▶ [WHAT IS NEEDED]:
Without including any pictures, write out the data below exactly.

*****

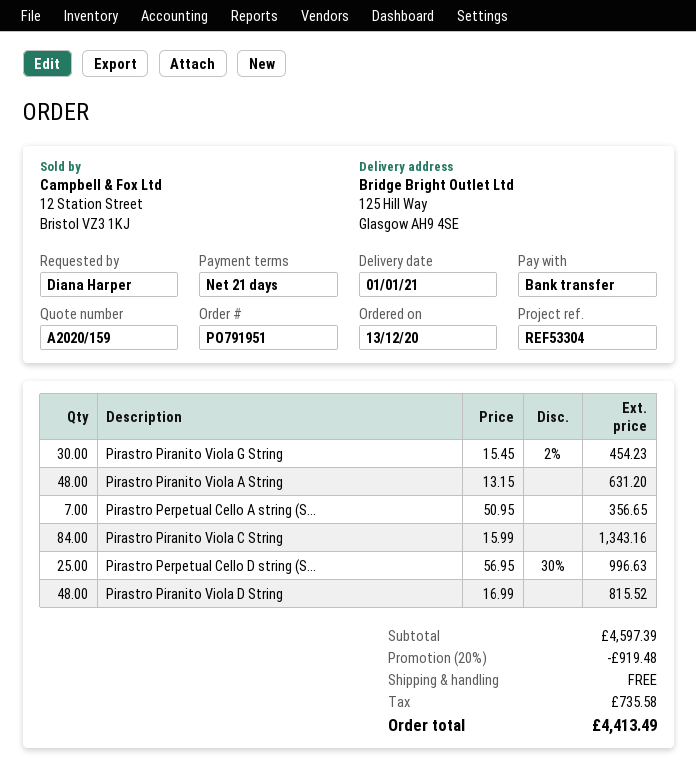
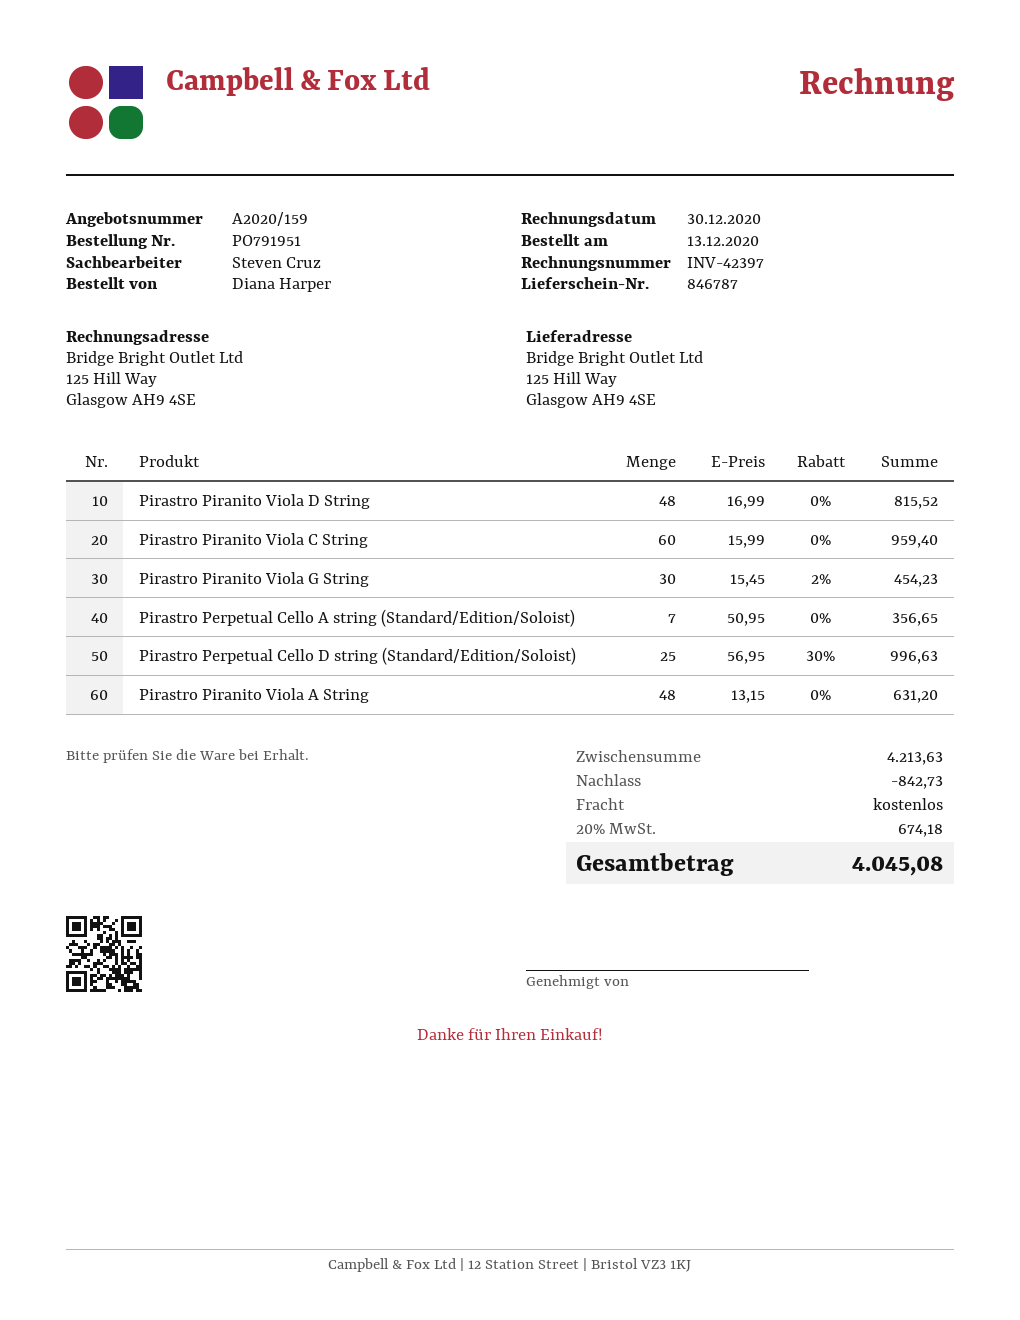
Pirastro Piranito Viola C String: 84 x 15.99 = 1343.16 -> 60 x 15.99 = 959.40
subtotal: 4597.39 -> 4213.63
discount: 919.48 -> 842.73
tax: 735.58 -> 674.18
total: 4413.49 -> 4045.08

*****

▶ [RESPONSE]:
Pirastro Piranito Viola C String: 84 x 15.99 = 1343.16 -> 60 x 15.99 = 959.40
subtotal: 4597.39 -> 4213.63
discount: 919.48 -> 842.73
tax: 735.58 -> 674.18
total: 4413.49 -> 4045.08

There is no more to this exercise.